Bug 215381

Summary: BUG: Unable to handle kernel data access on read at 0x6600cc00000004
Product: Platform Specific/Hardware Reporter: Erhard F. (erhard_f)
Component: PPC-64Assignee: platform_ppc-64
Status: RESOLVED OBSOLETE    
Severity: normal    
Priority: P1    
Hardware: PPC-64   
OS: Linux   
Kernel Version: 5.15.10 Subsystem:
Regression: No Bisected commit-id:
Attachments: dmesg (kernel 5.15.10, Talos II)
kernel .config (kernel 5.15.10, Talos II)
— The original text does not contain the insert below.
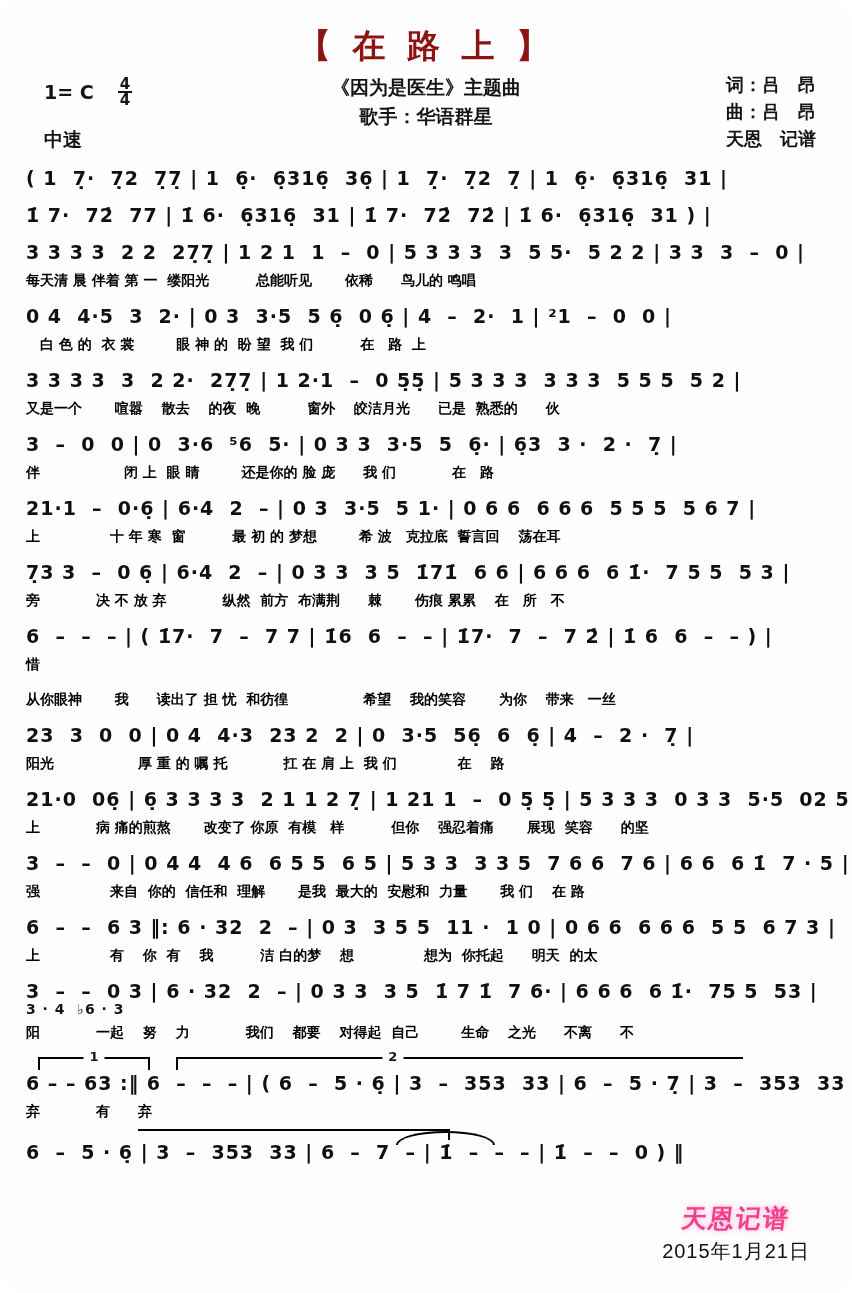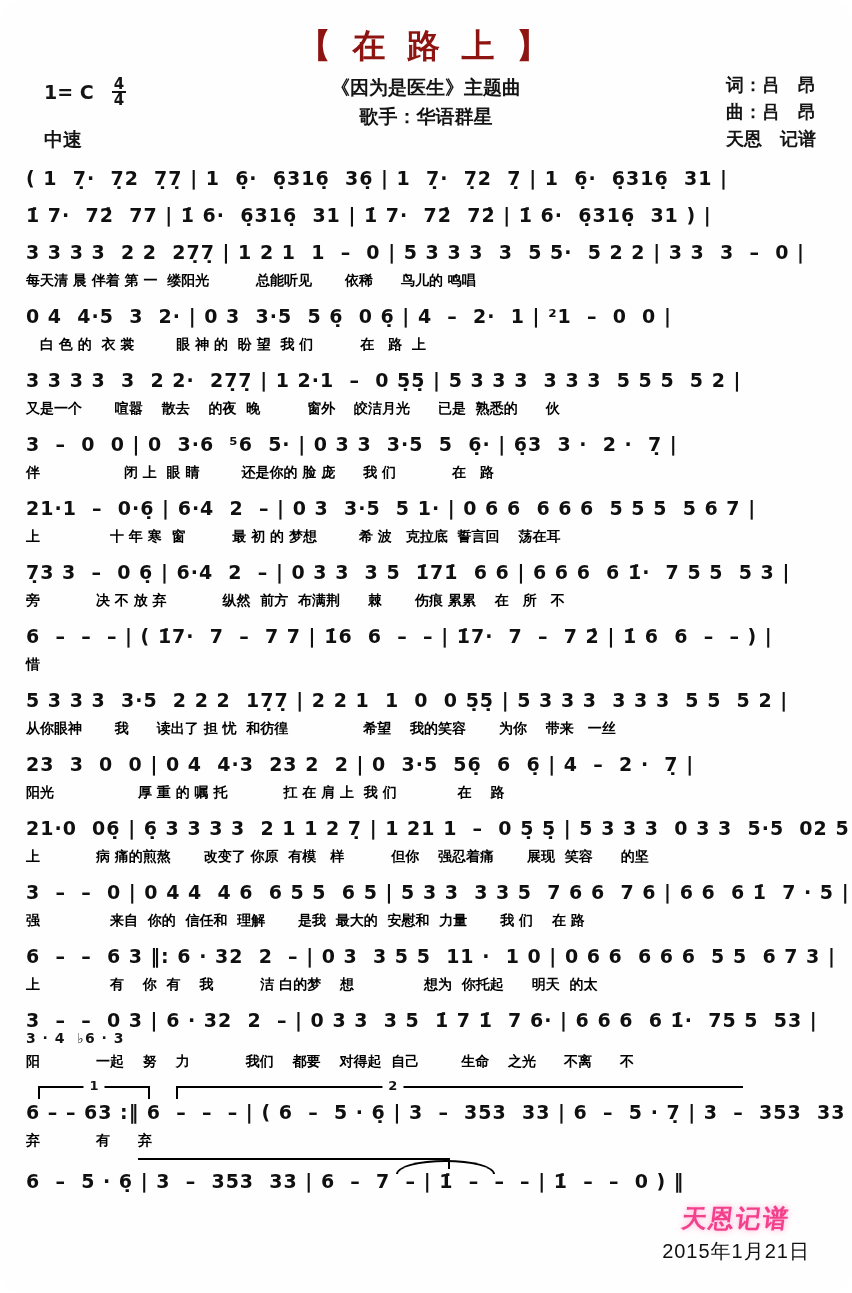"1= C" .key { gap: 18px -> 24px }
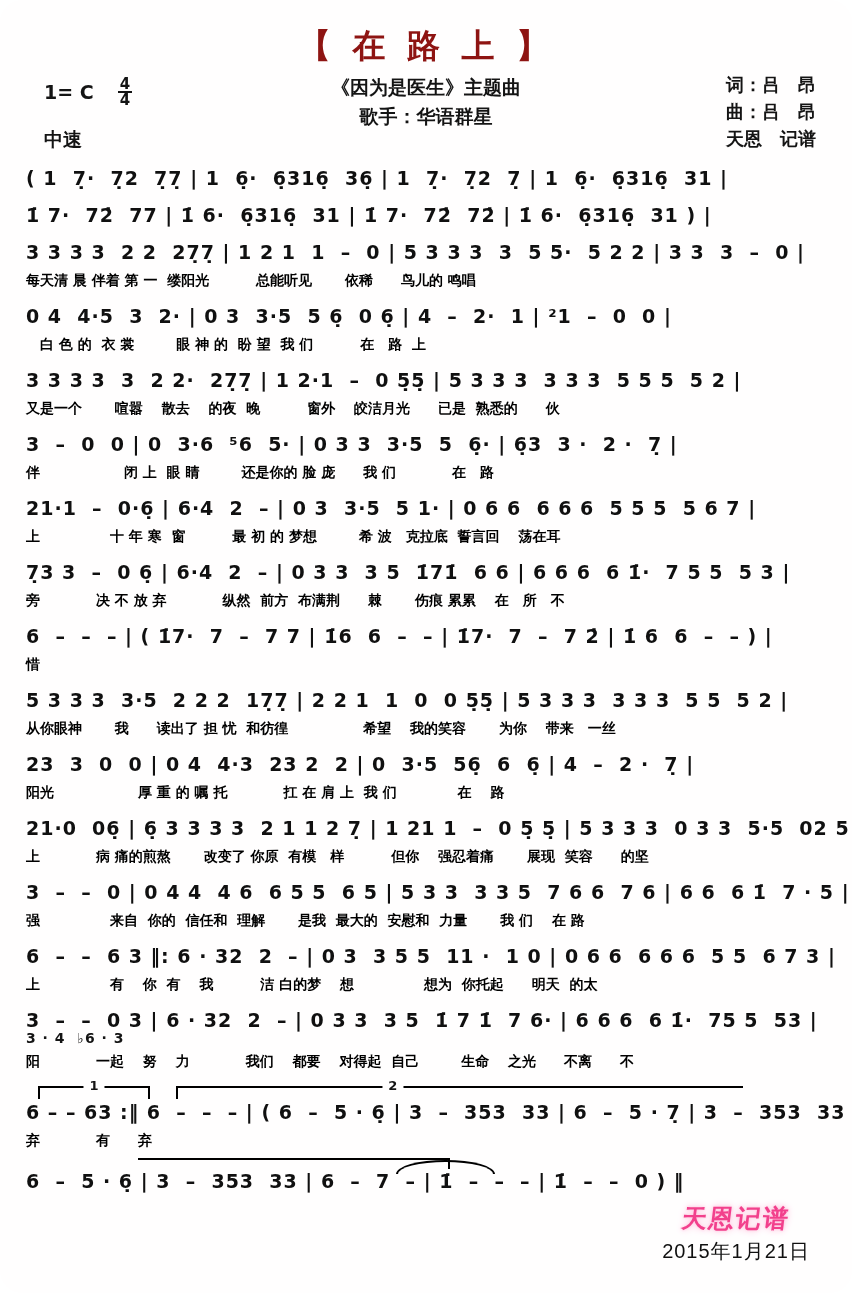"5 3 3 3 3·5" div.notes { html: <div>5 3 3 3 3·5 2 2 2 17̣7̣ | 2 2 1 1 0 0 5̣5̣ | 5 3 3 3 3 3 3 5 5 5 2 |</div> -> none }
Description Erhard F. 2021-12-21 18:50:57 UTC
Created attachment 300105 [details]
dmesg (kernel 5.15.10, Talos II)

Happened not during boot but shortly afterwards compiling some stuff via ssh.

[...]
BUG: Unable to handle kernel data access on read at 0x6600cc00000004
Faulting instruction address: 0xc0000000001398c4
Oops: Kernel access of bad area, sig: 11 [#1]
BE PAGE_SIZE=4K MMU=Radix SMP NR_CPUS=192 NUMA PowerNV
Modules linked in: auth_rpcgss nfsv4 dns_resolver nfs lockd grace sunrpc rfkill evdev ecb xts snd_hda_codec_hdmi radeon xhci_pci snd_hda_intel ctr snd_intel_dspcfg xhci_hcd snd_hda_codec snd_hwdep ofpart cbc snd_hda_core drm_ttm_helper ttm snd_pcm powernv_flash i2c_algo_bit aes_generic ibmpowernv libaes usbcore drm_kms_helper mtd at24 vmx_crypto snd_timer gf128mul opal_prd hwmon regmap_i2c snd sysimgblt syscopyarea sysfillrect fb_sys_fops usb_common soundcore lz4 lz4_compress lz4_decompress zram zsmalloc powernv_cpufreq drm fuse drm_panel_orientation_quirks backlight configfs
CPU: 22 PID: 55708 Comm: clang Not tainted 5.15.10-gentoo-TalosII #1
NIP:  c0000000001398c4 LR: c000000000a9b6c0 CTR: 0000000000000000
REGS: c000200009dcef10 TRAP: 0380   Not tainted  (5.15.10-gentoo-TalosII)
MSR:  9000000000009032 <SF,HV,EE,ME,IR,DR,RI>  CR: 28228244  XER: 000000ae
CFAR: c000000000a9b6bc IRQMASK: 0 
GPR00: c000000000315d88 c000200009dcf1b0 c000000001256d00 006600cc00000000 
GPR04: c00000000d966370 00003fff8dc00000 0000000000000000 0000000000000000 
GPR08: 0000000000000009 ffffffffdead4ead c00c000000000000 0000000000000000 
GPR12: 0000000088228244 c0002007ff7f6500 c000200009dcf710 c00020000595e660 
GPR16: c0000000012a5bc0 00003fff8dc3e000 c000200005436080 00003fff8dc5e000 
GPR20: 0000400000000000 0000000000000000 c0002000097de4a0 006600cc00000000 
GPR24: c000000001260985 0000000000000000 c0000000012a5b28 0000000000000000 
GPR28: c000200009dcf710 c0000000012a5bc0 c00000000d966370 006600cc00000000 
NIP [c0000000001398c4] .do_raw_spin_lock+0x14/0x1d0
LR [c000000000a9b6c0] ._raw_spin_lock+0x10/0x30
Call Trace:
[c000200009dcf1b0] [00000000000000c8] 0xc8 (unreliable)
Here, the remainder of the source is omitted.